**SUPPLIED RECORDS**
+++++
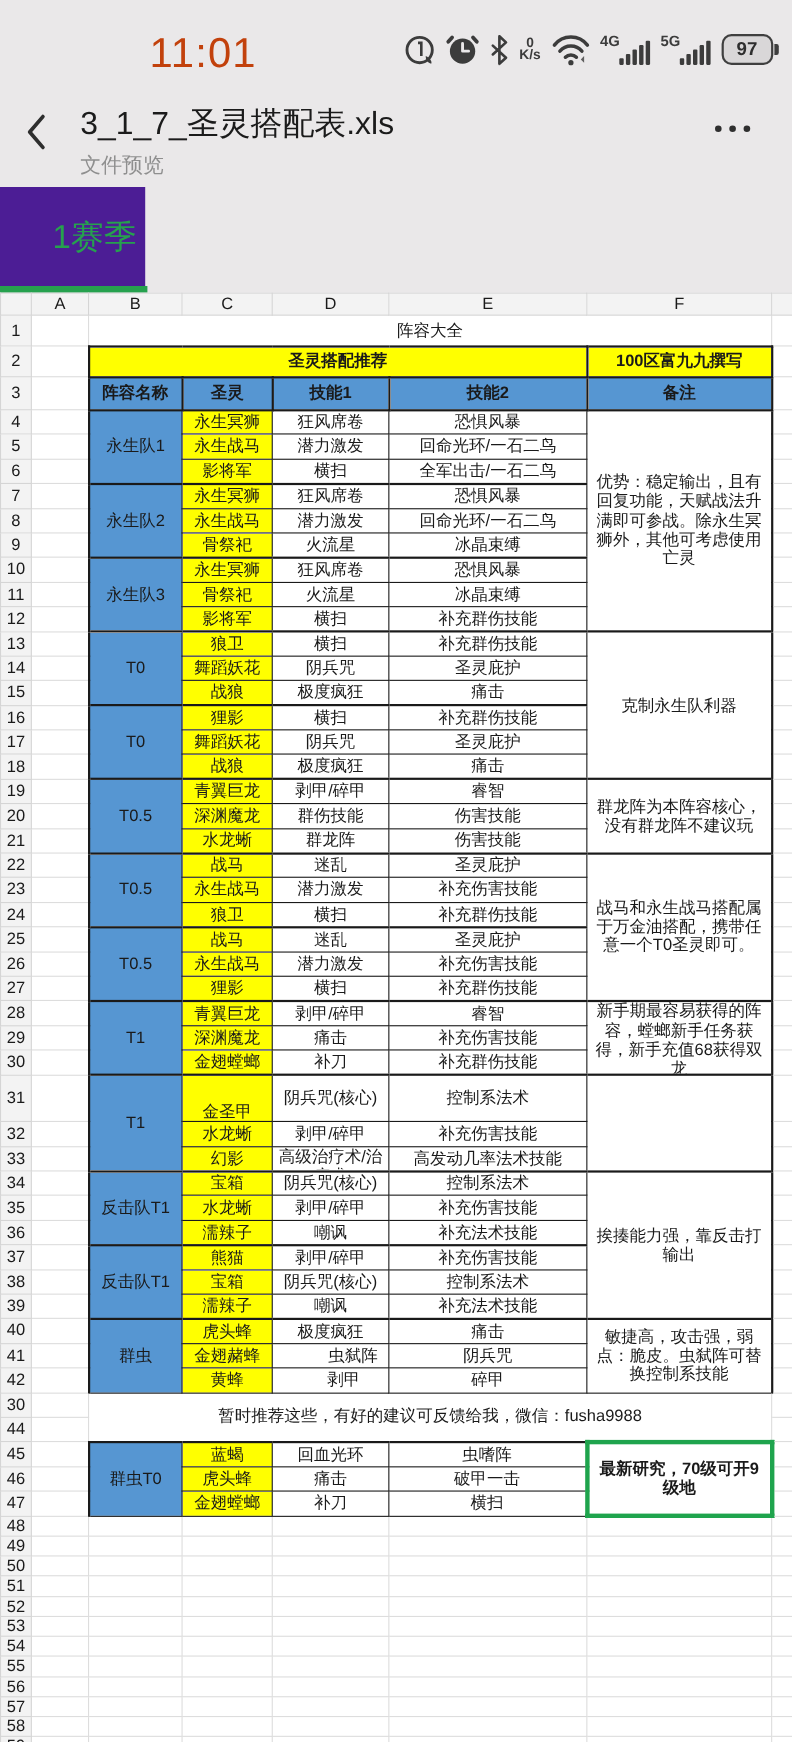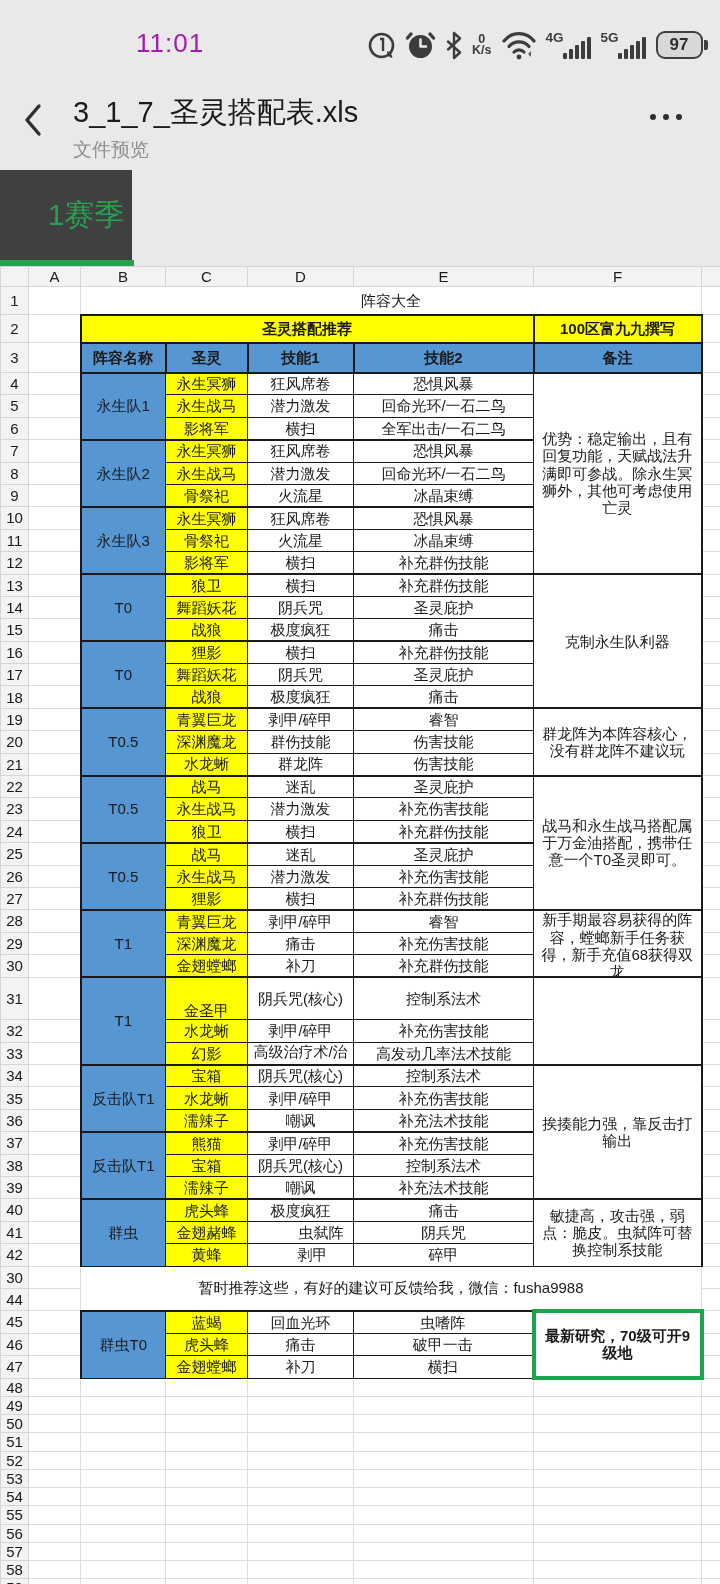"11:01" .time { color: #a21caf -> #c2410c; font-size: 26px -> 38px }
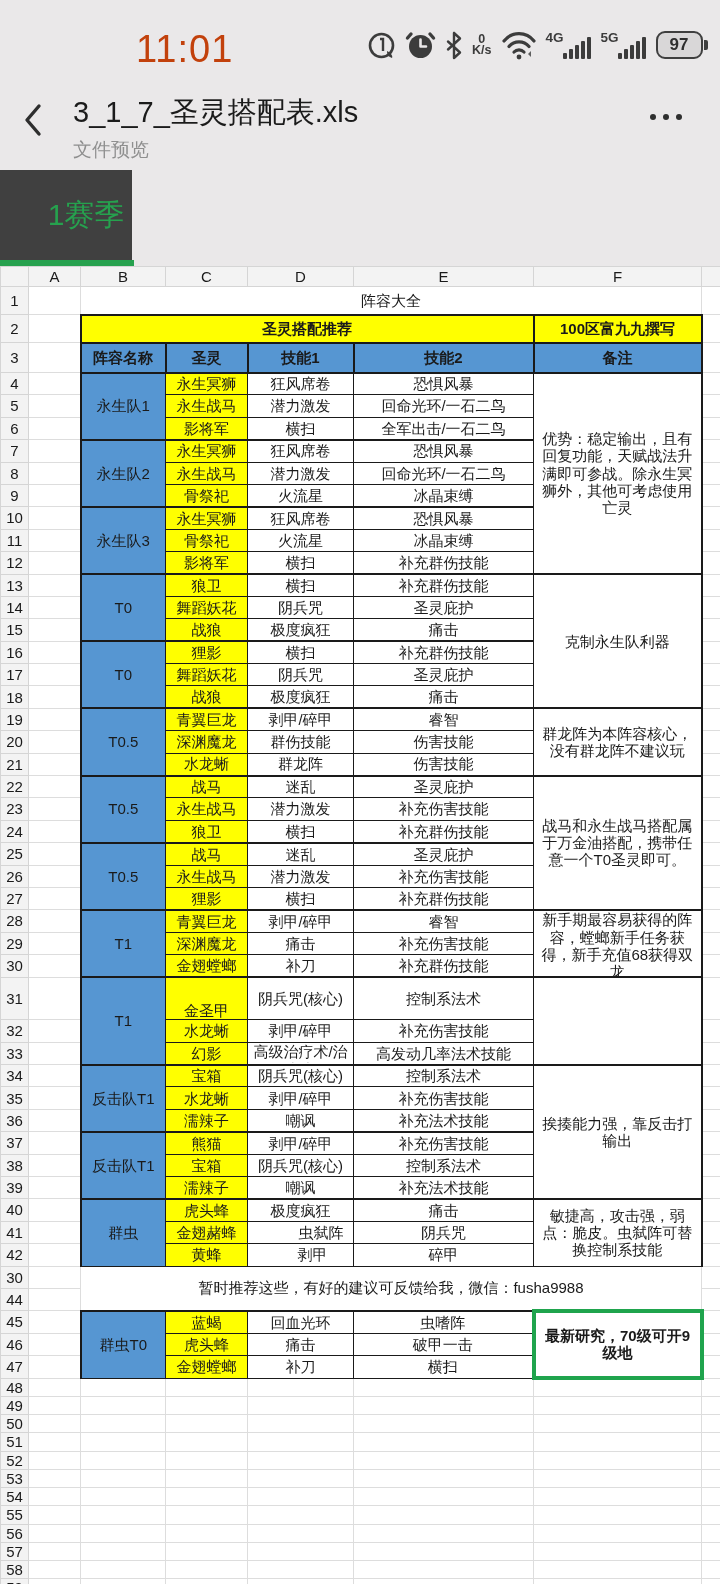"1赛季" .sheet-tab { background: #404040 -> #4c1d95 }
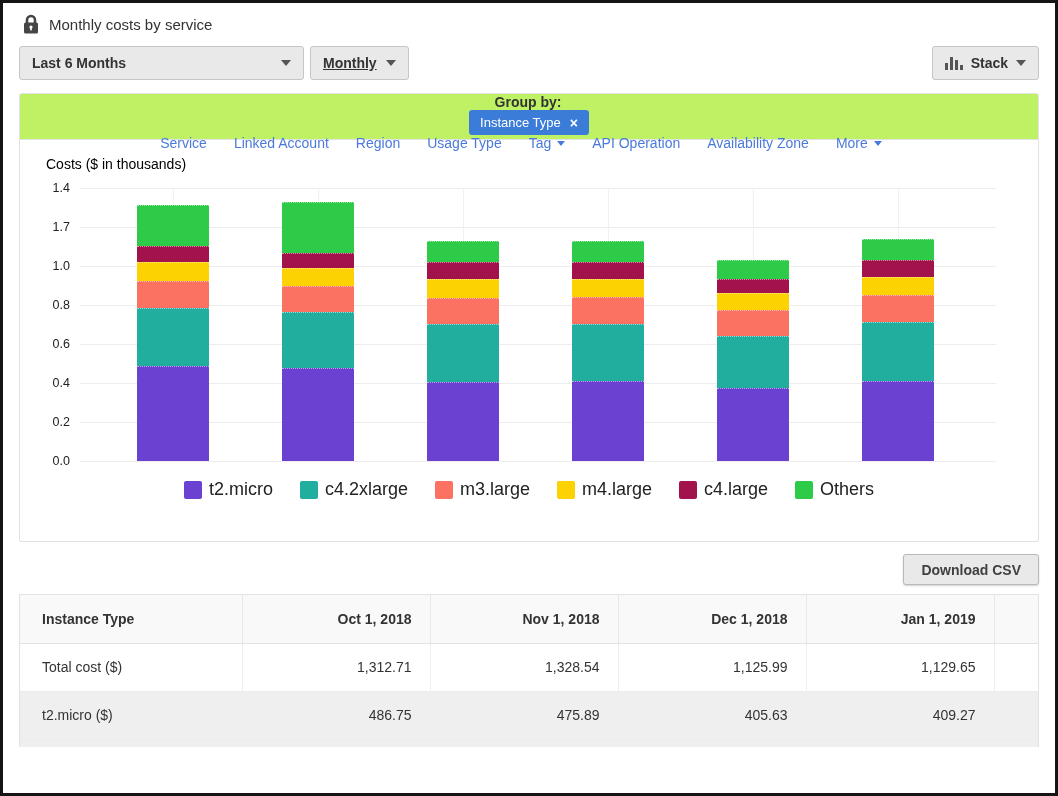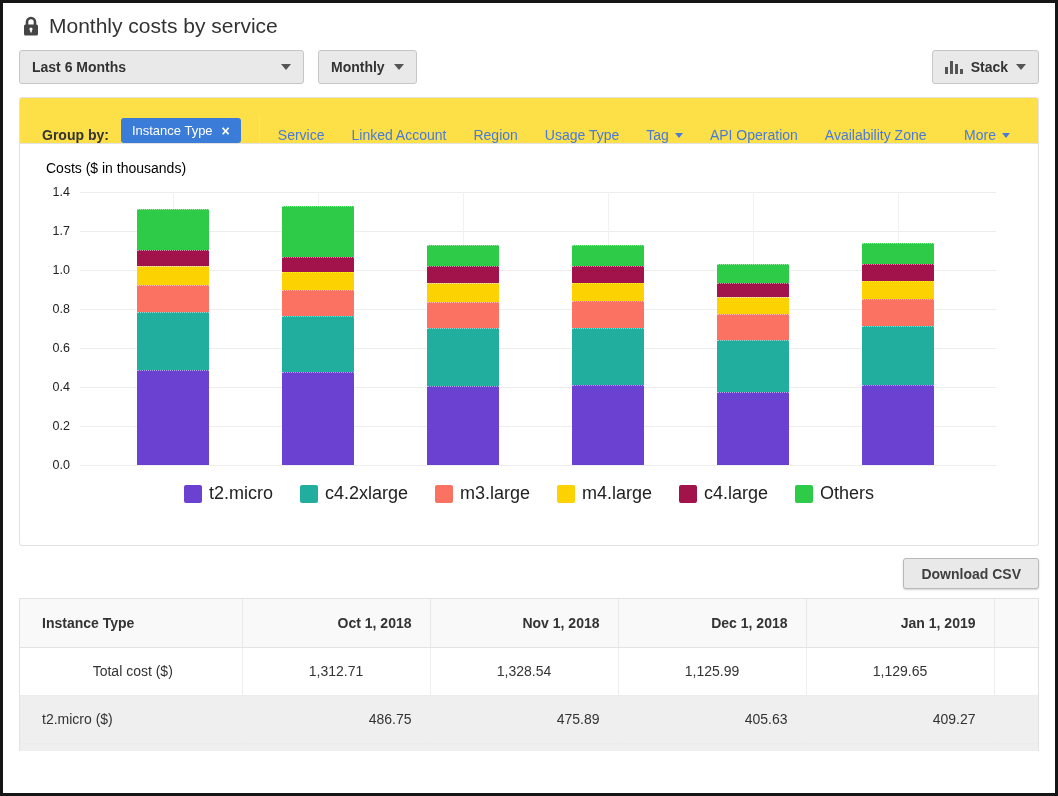"Monthly costs by service" .titlebar h1 { font-size: 21px -> 15px }
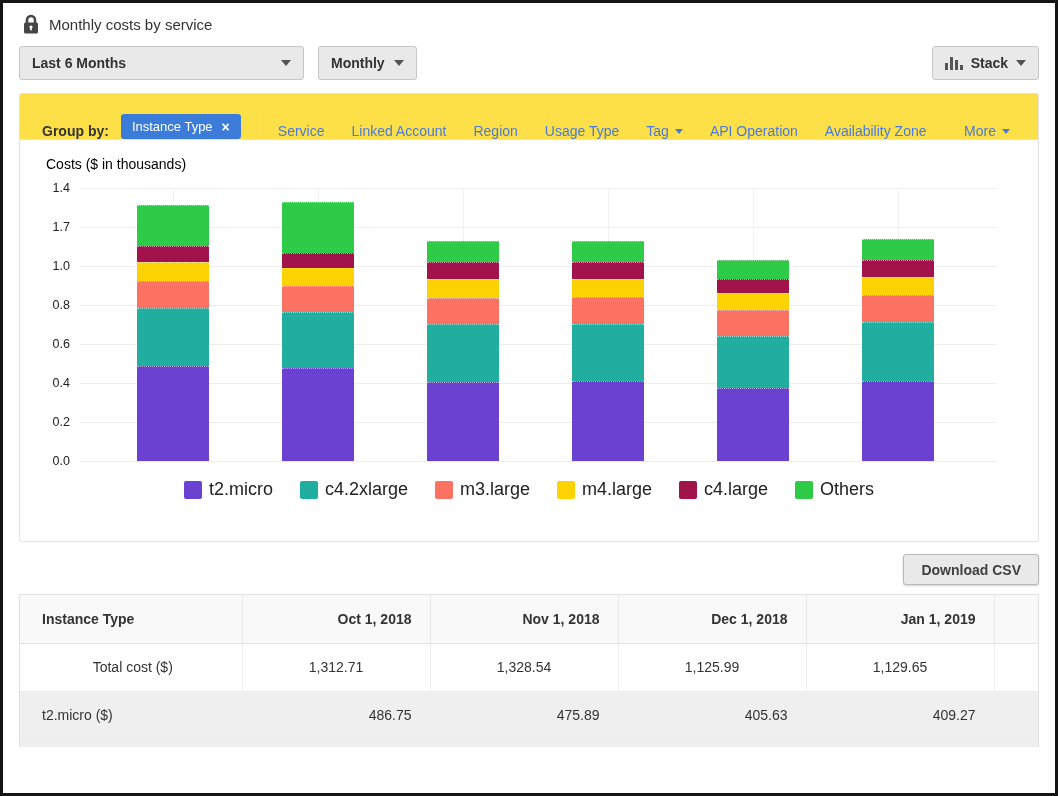"Monthly" .btn-gran { margin-left: 14px -> 6px; text-decoration: none -> underline }
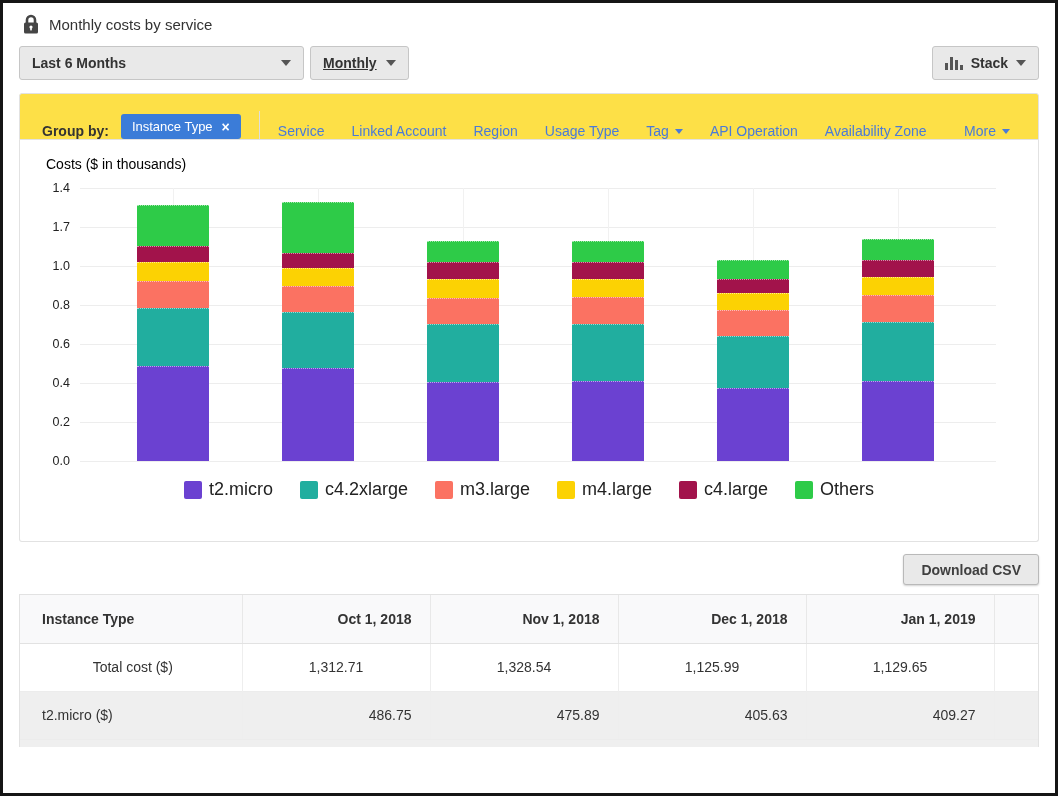"Group by:" .groupby { align-items: flex-end -> center; background: #fde047 -> #bef264; flex-direction: none -> column }
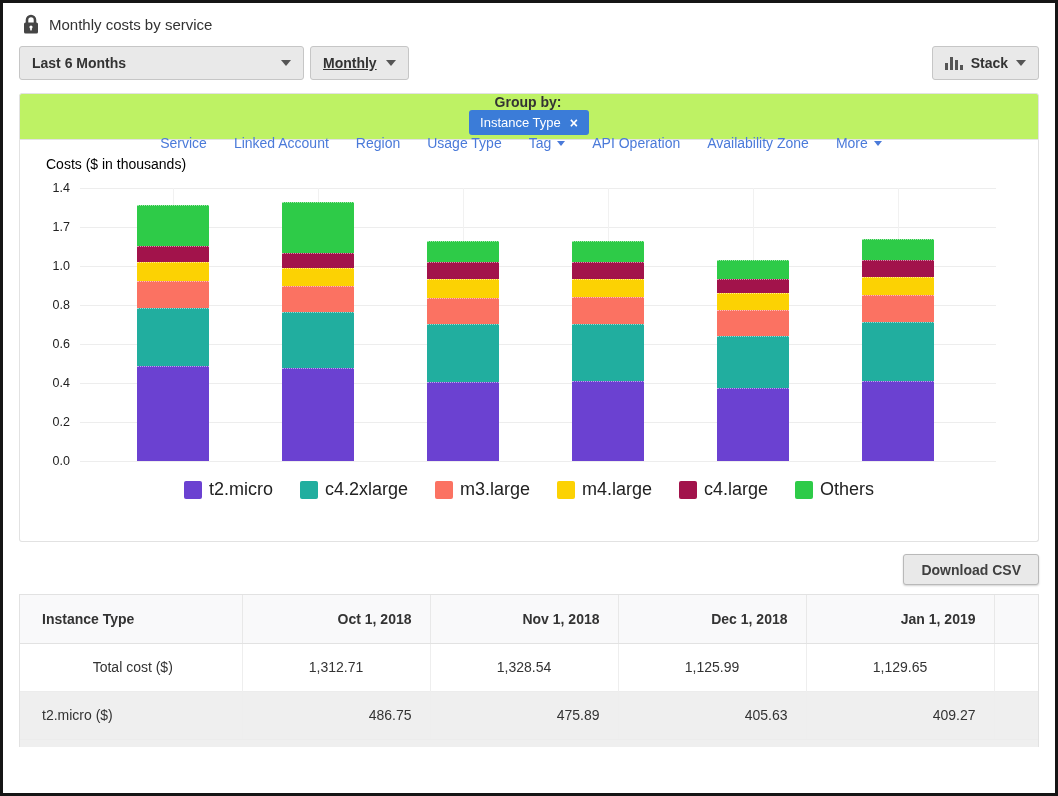"Total cost ($)" tbody tr:first-child td { text-align: center -> none }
+++++
Exactly as written, set down each line of the records, leaving out the pictures.

**TASK ANSWER**
"11:01" .time { color: #a21caf -> #c2410c; font-size: 26px -> 38px }
"1赛季" .sheet-tab { background: #404040 -> #4c1d95 }
"Monthly costs by service" .titlebar h1 { font-size: 21px -> 15px }
"Monthly" .btn-gran { margin-left: 14px -> 6px; text-decoration: none -> underline }
"Group by:" .groupby { align-items: flex-end -> center; background: #fde047 -> #bef264; flex-direction: none -> column }
"Total cost ($)" tbody tr:first-child td { text-align: center -> none }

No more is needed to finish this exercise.